* [What the task requires]: Copy nothing but the lines below running from the line containing "viz bod 5.1)." through the line containing "PD-L1 u pacientů s lokálně pokročilým NSCLC", both end lines included.

****************************************

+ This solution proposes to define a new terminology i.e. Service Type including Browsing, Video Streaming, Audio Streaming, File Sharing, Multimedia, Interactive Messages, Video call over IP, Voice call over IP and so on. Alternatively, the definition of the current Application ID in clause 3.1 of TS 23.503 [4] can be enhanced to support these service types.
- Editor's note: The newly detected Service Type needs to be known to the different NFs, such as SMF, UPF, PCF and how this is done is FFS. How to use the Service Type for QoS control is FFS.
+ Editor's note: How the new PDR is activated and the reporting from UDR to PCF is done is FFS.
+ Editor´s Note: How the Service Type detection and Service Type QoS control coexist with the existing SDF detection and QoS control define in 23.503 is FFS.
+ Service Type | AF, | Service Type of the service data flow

****************************************

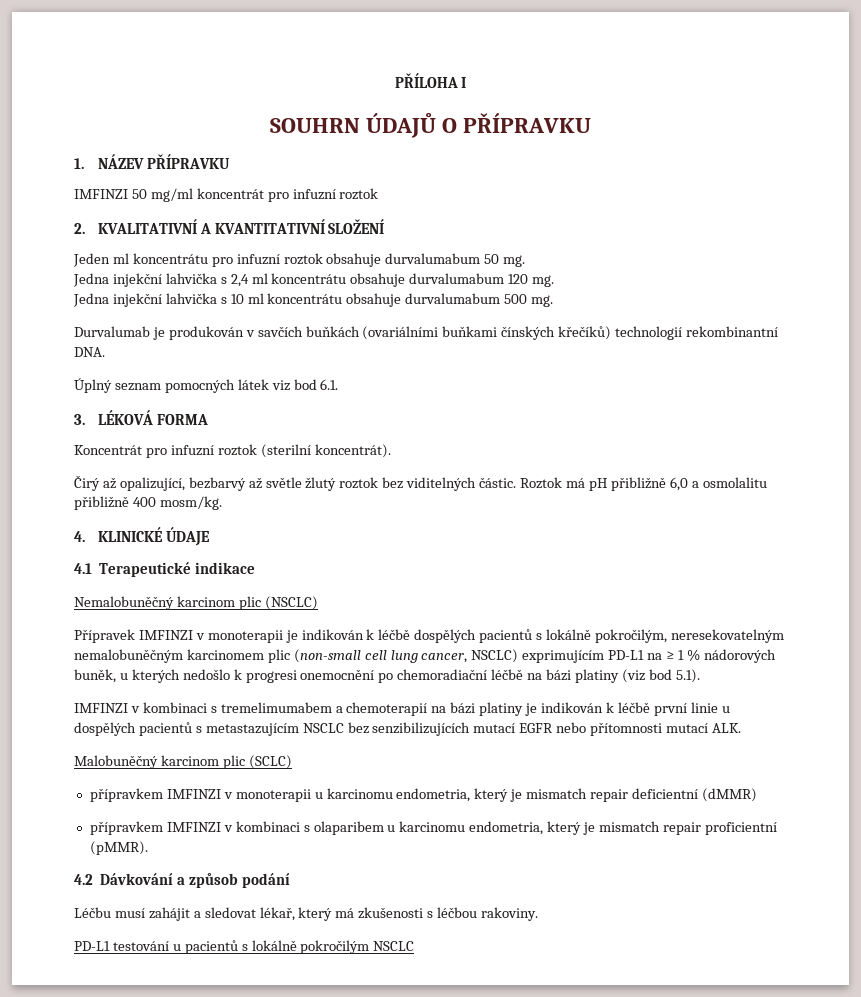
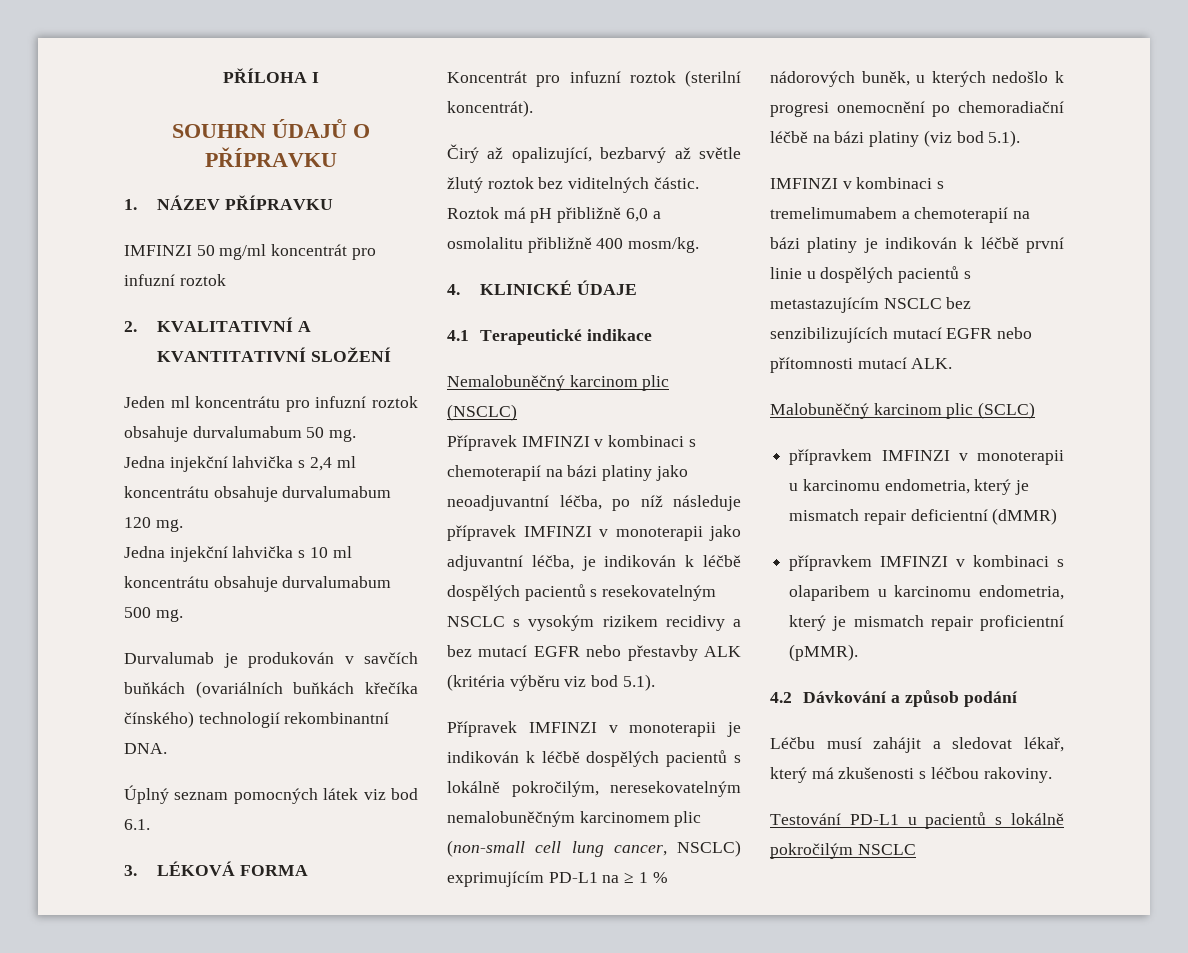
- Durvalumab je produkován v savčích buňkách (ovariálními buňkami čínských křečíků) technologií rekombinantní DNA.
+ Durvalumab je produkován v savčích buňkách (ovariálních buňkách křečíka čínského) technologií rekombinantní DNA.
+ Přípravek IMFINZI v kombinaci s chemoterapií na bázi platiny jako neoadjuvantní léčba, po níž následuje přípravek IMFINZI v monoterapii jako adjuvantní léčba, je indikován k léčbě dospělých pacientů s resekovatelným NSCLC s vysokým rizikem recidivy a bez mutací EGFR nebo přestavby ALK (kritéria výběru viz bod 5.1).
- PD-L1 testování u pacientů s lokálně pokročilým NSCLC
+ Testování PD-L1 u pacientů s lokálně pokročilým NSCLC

****************************************

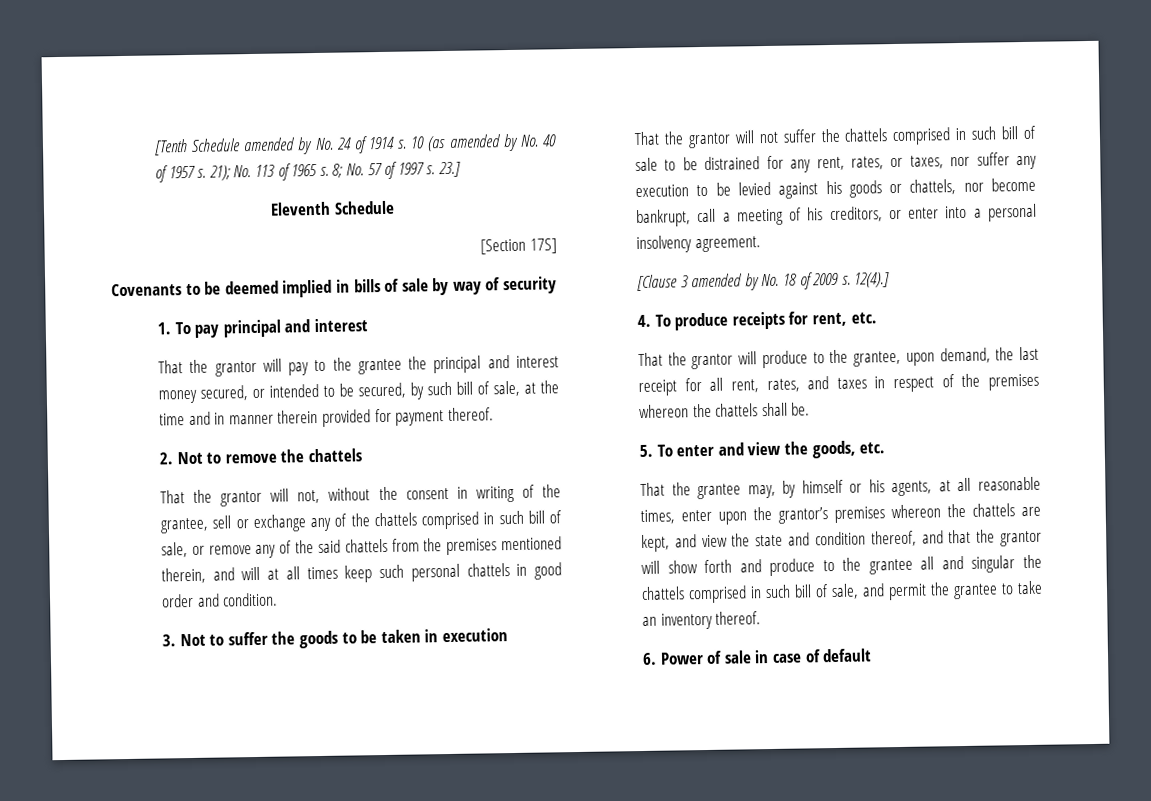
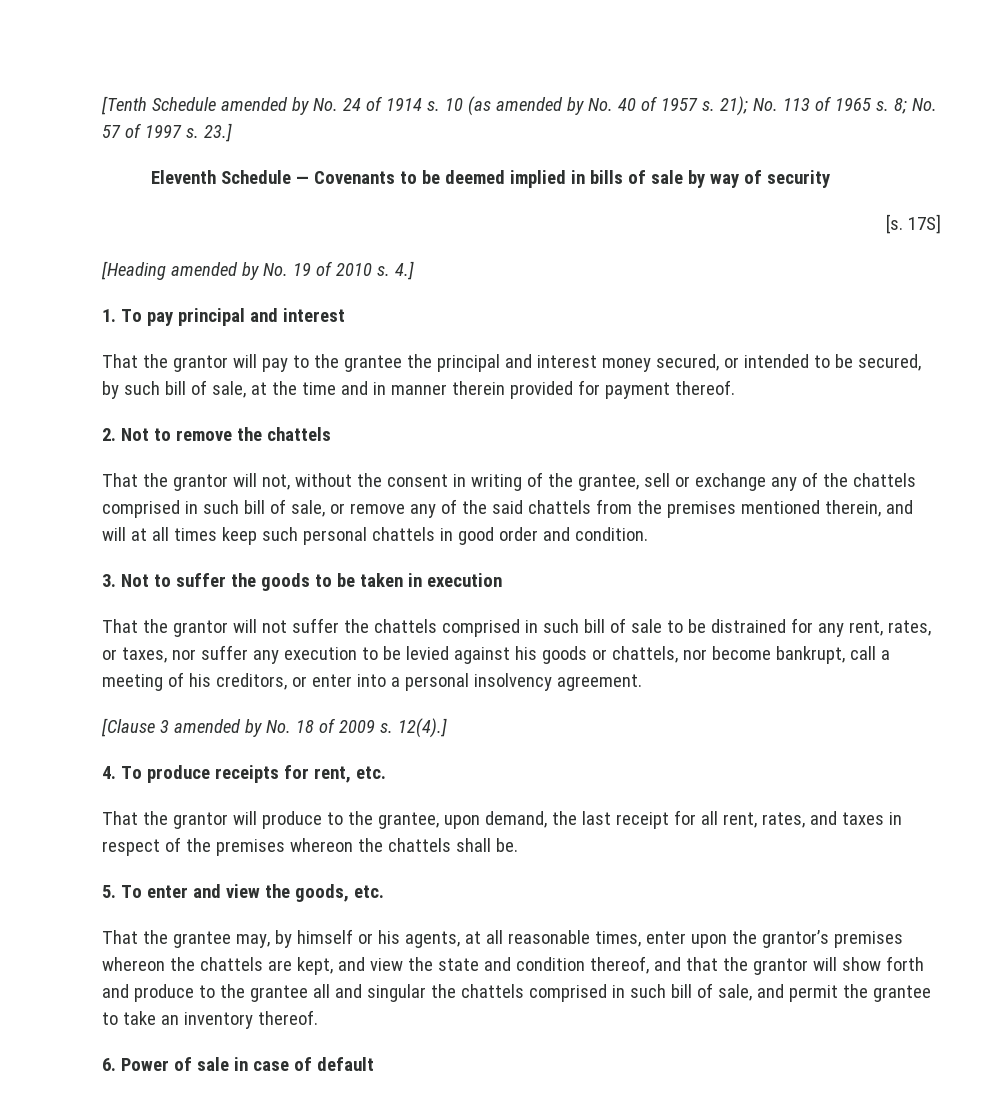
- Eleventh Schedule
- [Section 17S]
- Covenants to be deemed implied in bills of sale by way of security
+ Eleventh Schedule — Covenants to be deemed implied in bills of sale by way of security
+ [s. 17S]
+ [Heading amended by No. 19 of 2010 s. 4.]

****************************************

* [Exercise solution]:
+ Přípravek IMFINZI v kombinaci s chemoterapií na bázi platiny jako neoadjuvantní léčba, po níž následuje přípravek IMFINZI v monoterapii jako adjuvantní léčba, je indikován k léčbě dospělých pacientů s resekovatelným NSCLC s vysokým rizikem recidivy a bez mutací EGFR nebo přestavby ALK (kritéria výběru viz bod 5.1).
- PD-L1 testování u pacientů s lokálně pokročilým NSCLC
+ Testování PD-L1 u pacientů s lokálně pokročilým NSCLC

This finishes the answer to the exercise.